---------- Dataset content

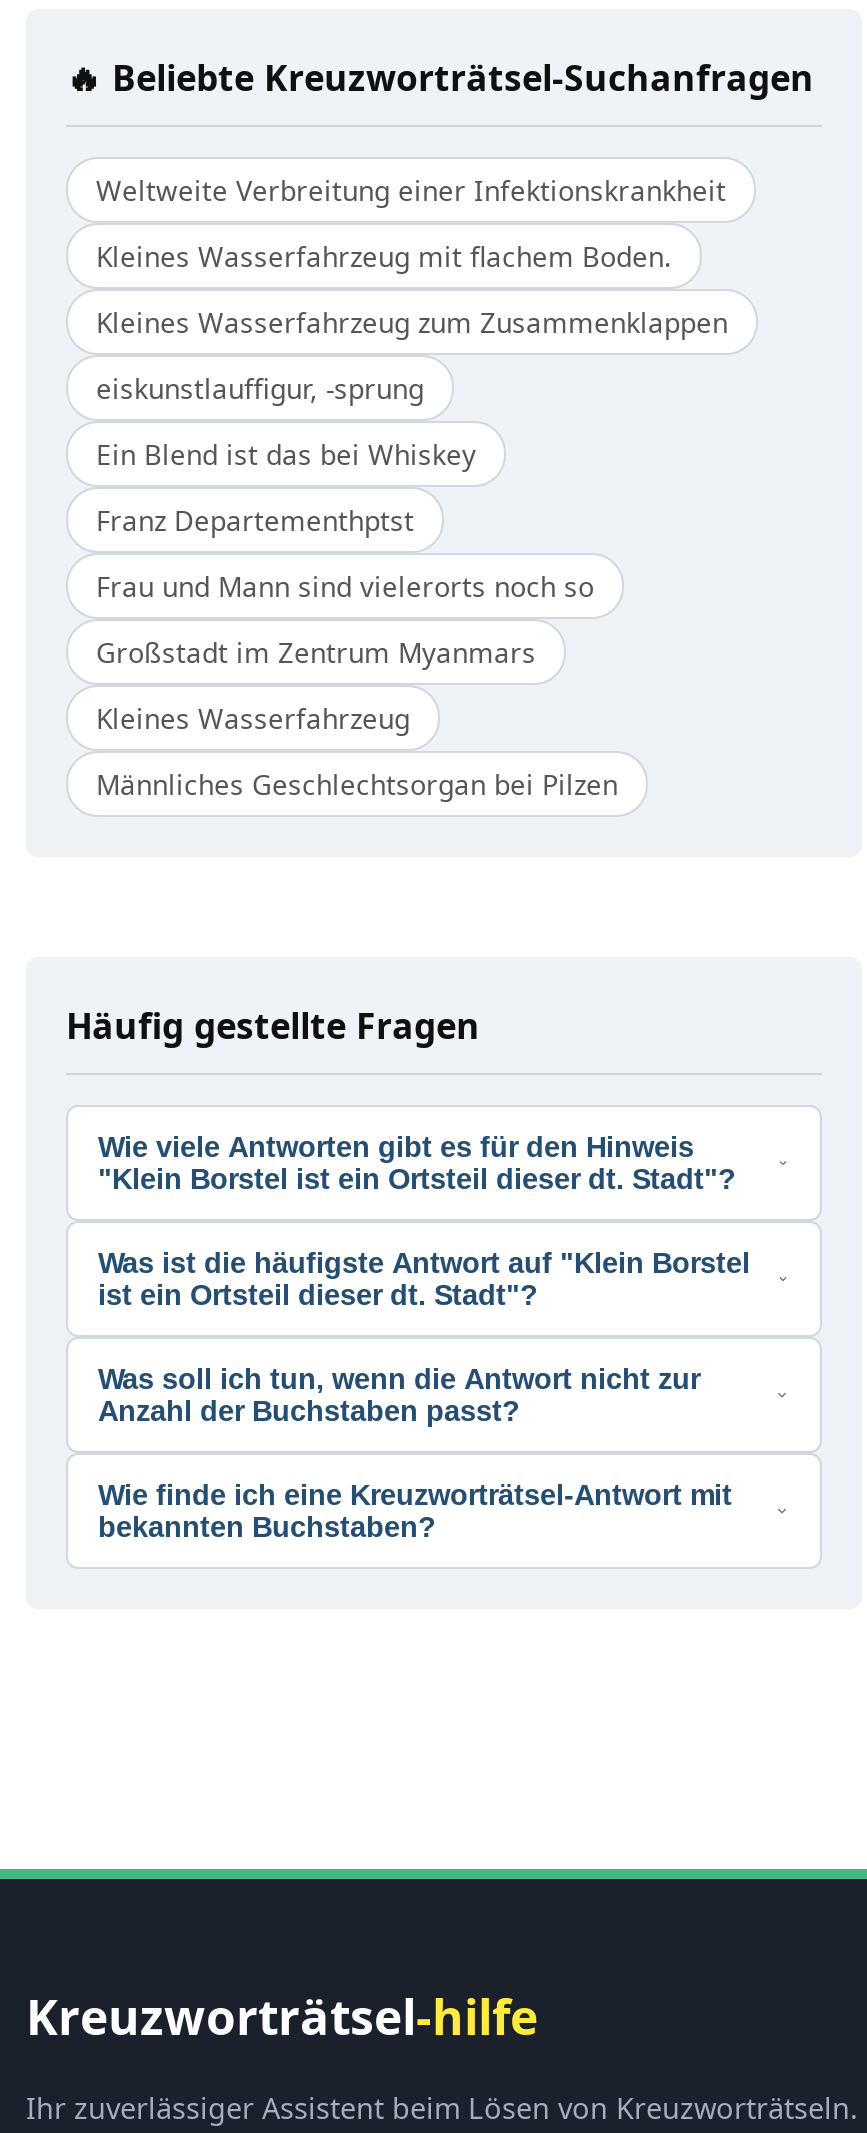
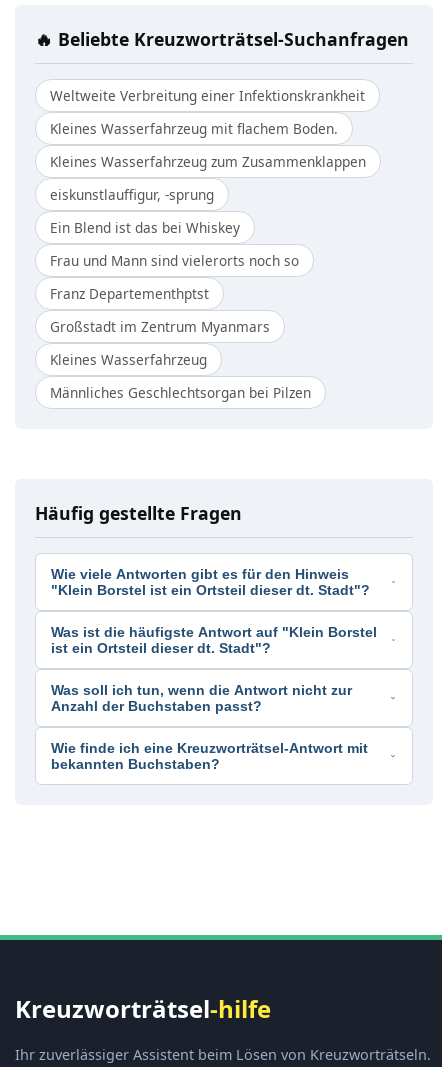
moved [96,501,414,539] -> [50,284,209,303]: Franz Departementhptst
moved [96,567,594,605] -> [50,251,299,270]: Frau und Mann sind vielerorts noch so

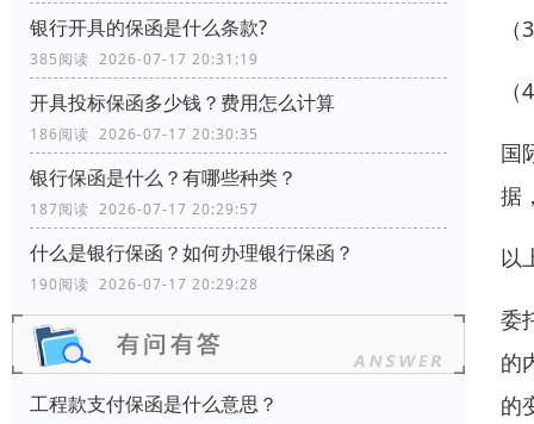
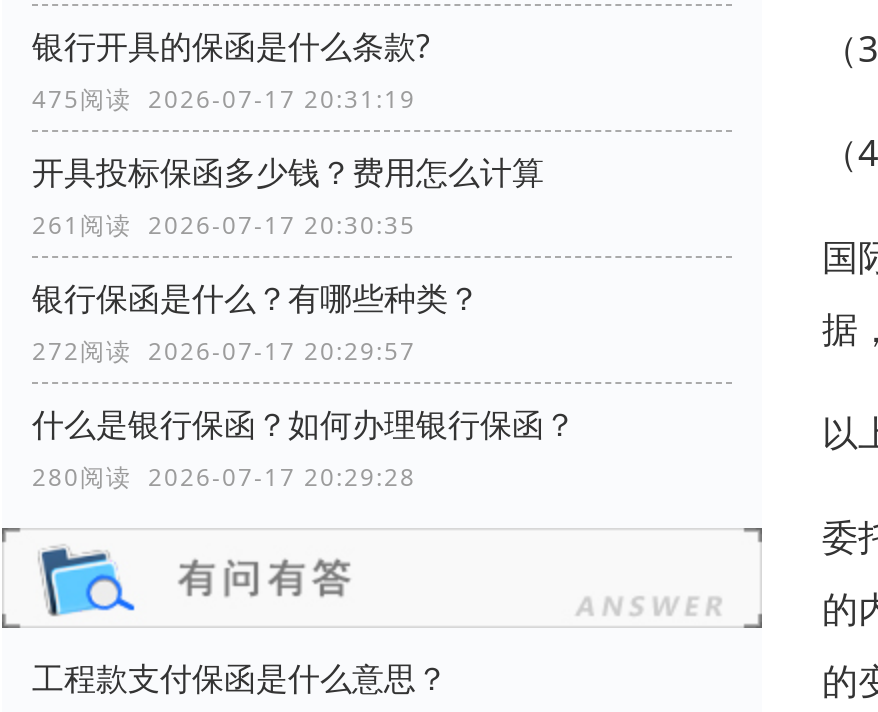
[30,49,259,69] 385阅读 2026-07-17 20:31:19 -> [32,82,416,116] 475阅读 2026-07-17 20:31:19
[30,124,259,144] 186阅读 2026-07-17 20:30:35 -> [32,208,416,242] 261阅读 2026-07-17 20:30:35
[30,199,259,219] 187阅读 2026-07-17 20:29:57 -> [32,334,416,368] 272阅读 2026-07-17 20:29:57
[30,274,259,294] 190阅读 2026-07-17 20:29:28 -> [32,460,416,494] 280阅读 2026-07-17 20:29:28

--------------------

What needs to be done
Your reply should hold every line above exactly as written and none of the pictures.

Your solution
moved [96,501,414,539] -> [50,284,209,303]: Franz Departementhptst
moved [96,567,594,605] -> [50,251,299,270]: Frau und Mann sind vielerorts noch so

[30,49,259,69] 385阅读 2026-07-17 20:31:19 -> [32,82,416,116] 475阅读 2026-07-17 20:31:19
[30,124,259,144] 186阅读 2026-07-17 20:30:35 -> [32,208,416,242] 261阅读 2026-07-17 20:30:35
[30,199,259,219] 187阅读 2026-07-17 20:29:57 -> [32,334,416,368] 272阅读 2026-07-17 20:29:57
[30,274,259,294] 190阅读 2026-07-17 20:29:28 -> [32,460,416,494] 280阅读 2026-07-17 20:29:28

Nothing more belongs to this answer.